In presenting the award to Mr Parker on Friday night, GTLC president Val Prokopiv – his colleague of 10 years – said she hoped Mr Parker’s “relentless” pursuit of worker advocacy and social reform in Gippsland would inspire others.
“He deserves the recognition – he deserves to go down in history books – and people following his actions over the years will hopefully be inspired by what he’s achieved in his career,” Ms Prokopiv said.
She said Mr Parker’s ongoing campaign to establish a comprehensive workforce and community transition plan for Latrobe Valley’s diversification away from the brown coal-fired power sector – which lead to the widely supported ‘Just Transition’ strategy – was one of his standout achievements.
“John has pushed for this transition from the start – eight years ago before anyone else was even talking about it – he just pushed and pushed and pushed, and it has become one of the key agendas for the Valley,” Ms Prokopiv said.
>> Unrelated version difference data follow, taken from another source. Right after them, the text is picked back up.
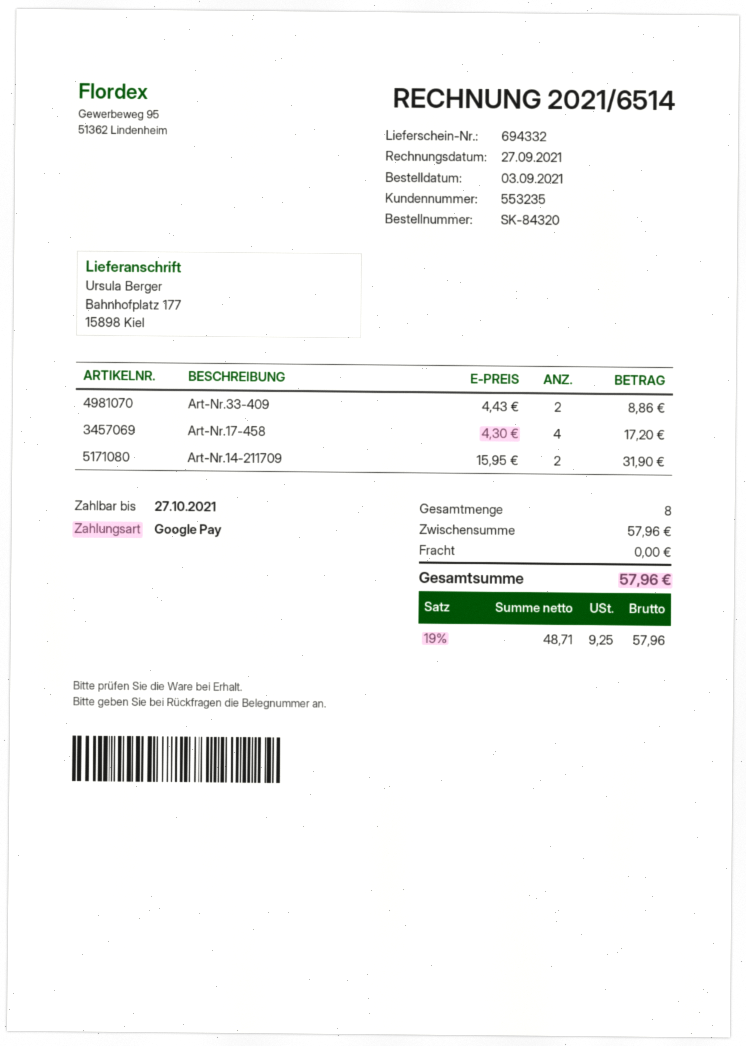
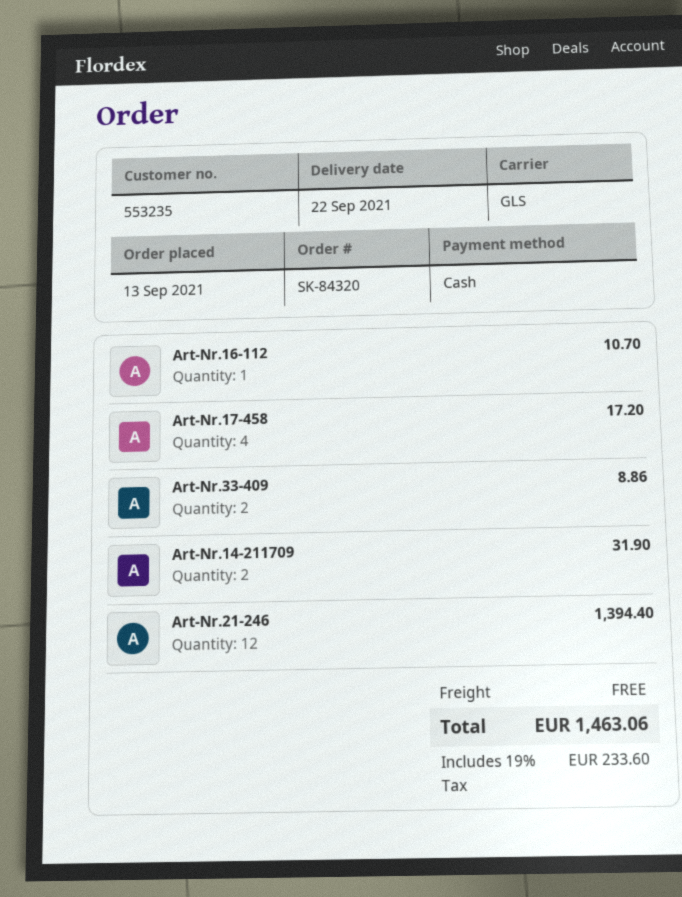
order date: 2021-09-03 -> 2021-09-13
payment method: Google Pay -> cash
Art-Nr.16-112: none -> 1 for 10.70
Art-Nr.21-246: none -> 12 for 1394.40
tax: 19% = 9.25 -> 19% = 233.60
total: 57.96 -> 1463.06

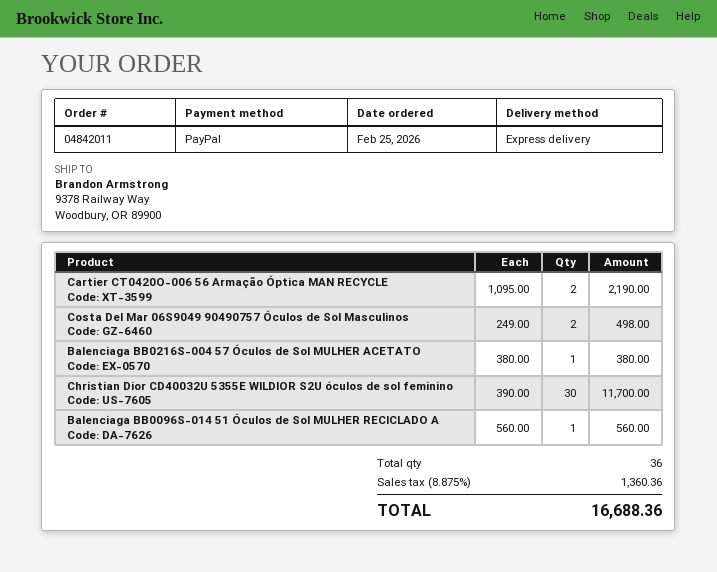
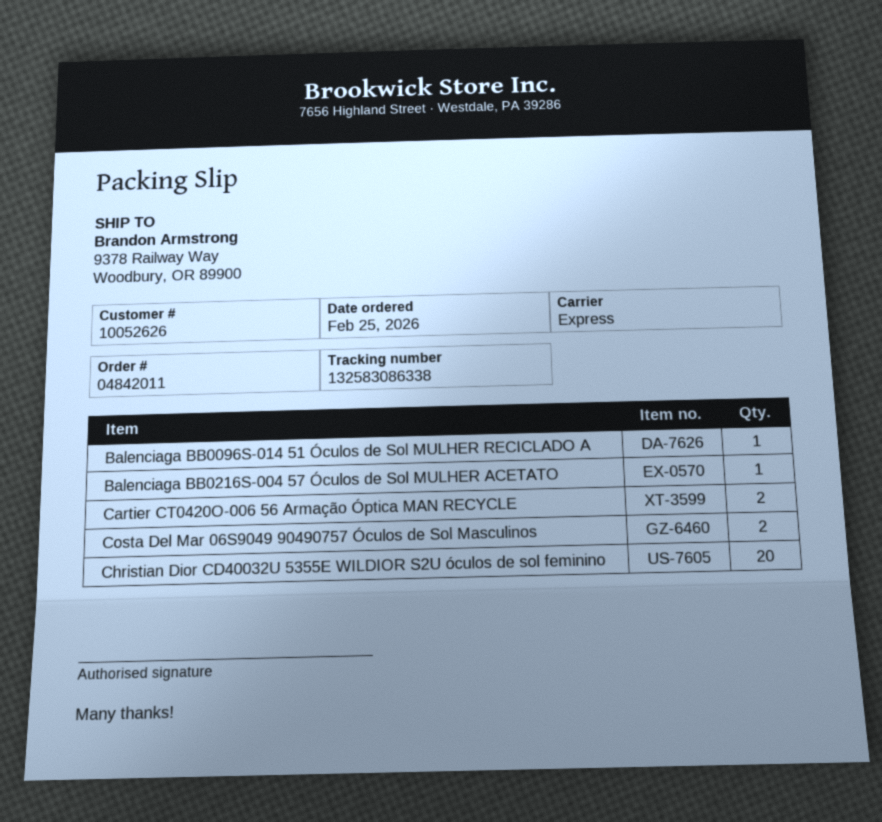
Christian Dior CD40032U 5355E WILDIOR S2U óculos de sol feminino: 30 -> 20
“Through that we’ve seen the Contract for Closure scheme come and go, and a change of (Federal) Government and the coming policy changes, so (transition) timelines may have changed a little, but he will still be plugging away at it – there is no way to change that; we have to continue doing that.”
Ms Prokopiv also recognised Mr Parker’s wife Allison, whose support “was an integral part” of his ongoing efforts.
“You can’t divorce the worker from the community nor can you the family – the rights of workers, their jobs and social justice are all intrinsically linked – and (Allison’s) support of him has been unfailing – the workers support the families and families support the workers.”
Recently diagnosed with motor neuron disease, Mr Parker said the development had only emboldened his fight for social justice.
“I’m going to go out swinging,” Mr Parker has said in numerous occasions.